A stylized drawing of the cross-section of a conventional wheel rim is shown in FIG. 1 which includes a pair of rim flanges 10 and a web portion 12. Although thicknesses may vary within the section, material properties are generally uniform (depending on limitations of the manufacturing process). However, the internal load distribution of a wheel rim is due, primarily, to in-plane bending. There are occasions (e.g., banked turns or asymmetrical bumps) when it is also subjected to out-of-plane bending and torsion. Bending stress is proportional to the section modulus (c/I) where:
c--the distance from the neutral axis PA1 I--area moment of inertia about the neutral axis
In-plane bending stress is therefore proportional to c.sub.y /I.sub.x and is maximum for maximum c.sub.y. Similarly, out-of-plane bending stress is proportional to c.sub.x /I.sub.y and is maximum for maximum c.sub.x. A section subjected to bending therefore resists most of the load at its extreme fibers (maximum c.sub.x and c.sub.y). Intervening material resists shear but serves primarily to transfer load between the extremes.

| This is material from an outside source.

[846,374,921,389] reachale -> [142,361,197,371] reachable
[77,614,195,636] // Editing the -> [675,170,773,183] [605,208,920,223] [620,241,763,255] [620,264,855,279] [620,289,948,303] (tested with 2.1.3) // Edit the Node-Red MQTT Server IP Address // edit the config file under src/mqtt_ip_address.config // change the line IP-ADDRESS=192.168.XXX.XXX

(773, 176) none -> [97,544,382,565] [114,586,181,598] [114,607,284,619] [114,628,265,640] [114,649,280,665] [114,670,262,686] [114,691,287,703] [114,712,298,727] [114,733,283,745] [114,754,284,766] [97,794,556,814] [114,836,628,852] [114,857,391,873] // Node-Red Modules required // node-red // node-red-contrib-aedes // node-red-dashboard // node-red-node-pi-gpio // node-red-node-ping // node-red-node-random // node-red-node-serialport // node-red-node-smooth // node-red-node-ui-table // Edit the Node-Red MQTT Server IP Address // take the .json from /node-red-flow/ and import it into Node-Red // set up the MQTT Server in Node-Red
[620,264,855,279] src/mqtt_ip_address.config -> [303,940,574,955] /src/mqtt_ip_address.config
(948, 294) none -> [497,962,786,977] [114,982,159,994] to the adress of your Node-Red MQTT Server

Torsion will be resisted by the section as a whole and by differential bending of all bundles. Differential bending can best be understood by considering the internal loading on an individual fiber bundle. A torsional load imposed on the wheel rim can be decomposed into one or more couples. The shear loads that comprise these couples will load the fiber bundles in transverse shear and they will bend in response. Each fiber bundle will bend differently in accordance with the shears imposed on it. This effect is referred to as differential bending. The aggregate effect of differential bending is a torsional capacity, that is, an ability to resist torsion.
When a section is loaded in bending, the fibers on one side of the neutral axis are put into compression and those on the other side, in tension. The tensile and compression loads are equal, they balance one another.
FIGS. 3A-3F illustrate several different shapes the reinforcing bundles can take. From a structural perspective the preferred form is circular (FIGS. 3B and 3F). It is, structurally, the most efficient. Other considerations (aerodynamics, aesthetics, ease and cost of manufacture, etc.) may impel alternate shapes and some of those are shown in FIGS. 3A, C, E and F.
The primary fiber reinforcing bundles will resist most of the load because of their placement. However, there is an additional effect that results in further optimization. Internal loads tend to distribute in accordance with stiffness. That is, the stiffest load path takes the greatest load. The highest strength fibers are usually also the stiffest. The internal loads will therefore concentrate at the extremes more than they would be if the section had uniform material properties. This will allow the use of less material between the extremes and result in further weight reduction.